The task: I would like each line of the data that holds the word "invoice" copied out.

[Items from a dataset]
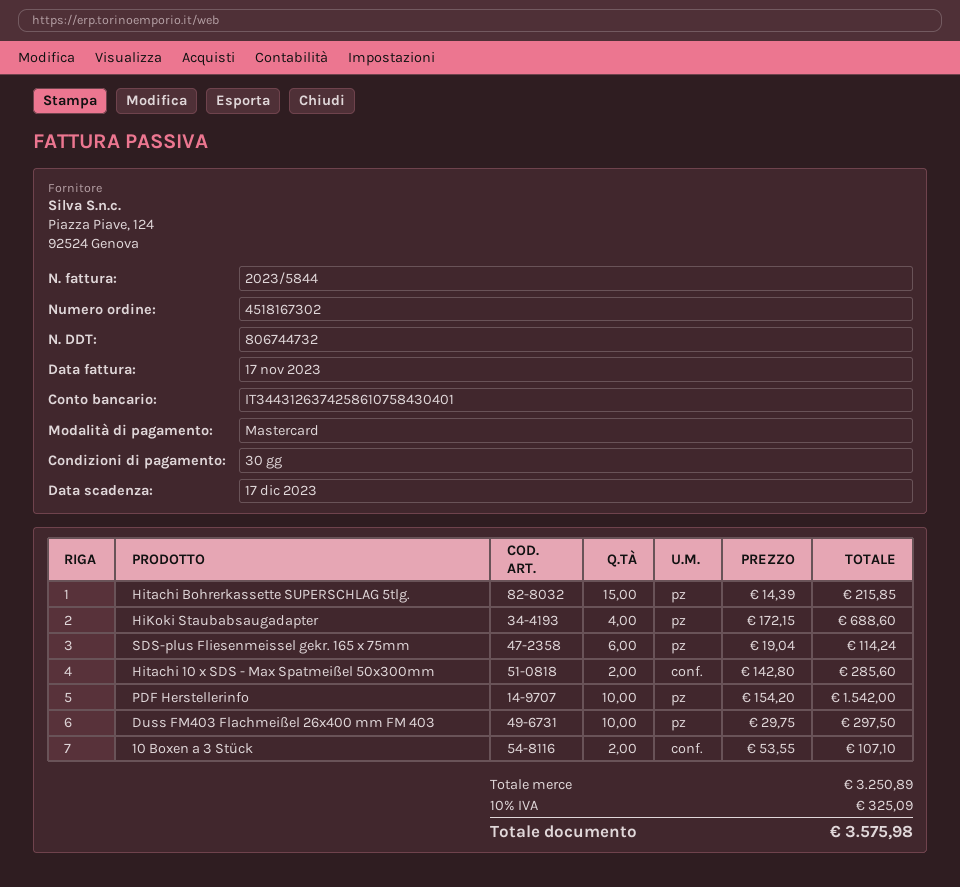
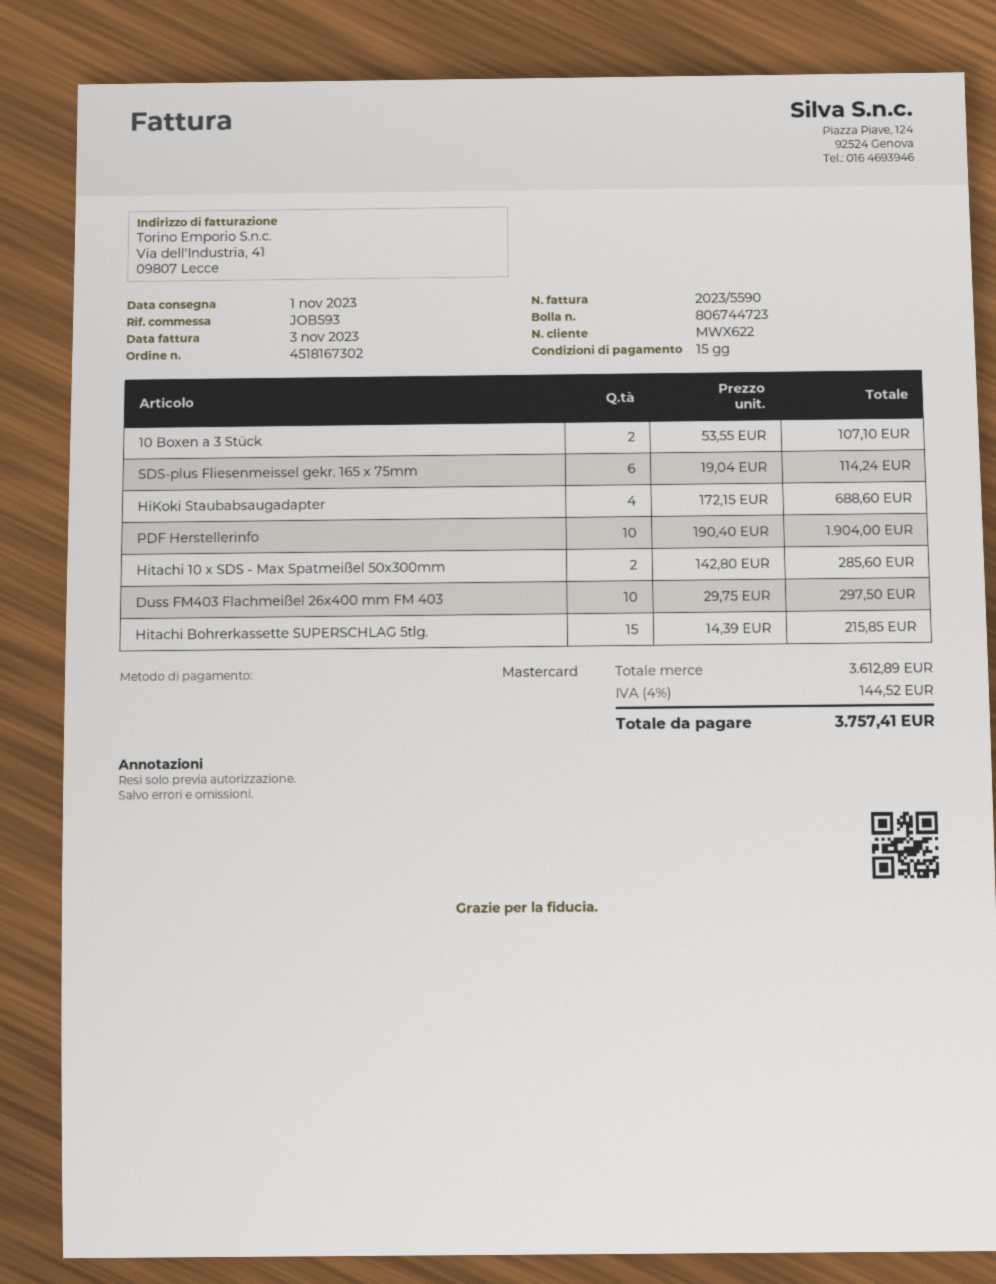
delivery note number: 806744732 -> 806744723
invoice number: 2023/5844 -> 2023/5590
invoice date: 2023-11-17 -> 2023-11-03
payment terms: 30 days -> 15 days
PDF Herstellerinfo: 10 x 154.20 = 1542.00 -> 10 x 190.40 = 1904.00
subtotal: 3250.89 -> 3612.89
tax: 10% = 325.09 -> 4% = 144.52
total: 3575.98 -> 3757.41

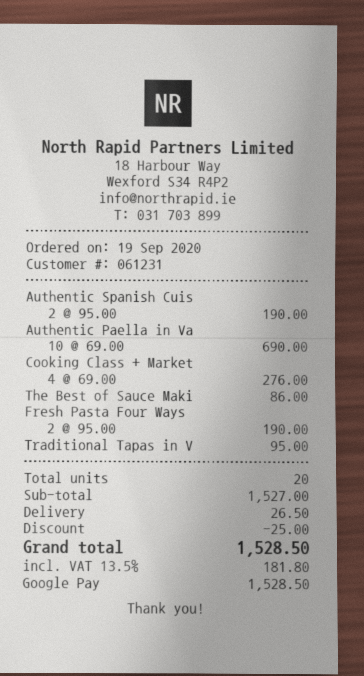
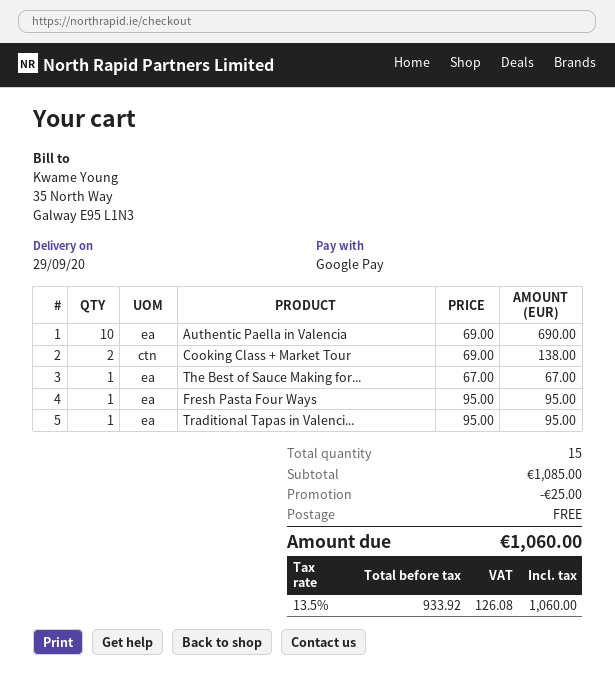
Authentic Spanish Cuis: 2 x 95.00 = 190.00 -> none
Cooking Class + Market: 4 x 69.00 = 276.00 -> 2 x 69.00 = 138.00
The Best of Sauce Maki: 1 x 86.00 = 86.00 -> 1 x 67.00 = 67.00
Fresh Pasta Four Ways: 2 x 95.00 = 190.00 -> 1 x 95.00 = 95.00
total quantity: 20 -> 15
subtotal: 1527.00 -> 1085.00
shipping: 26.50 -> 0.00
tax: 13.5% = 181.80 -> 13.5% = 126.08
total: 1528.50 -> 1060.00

Output of the task:
invoice number: 2023/5844 -> 2023/5590
invoice date: 2023-11-17 -> 2023-11-03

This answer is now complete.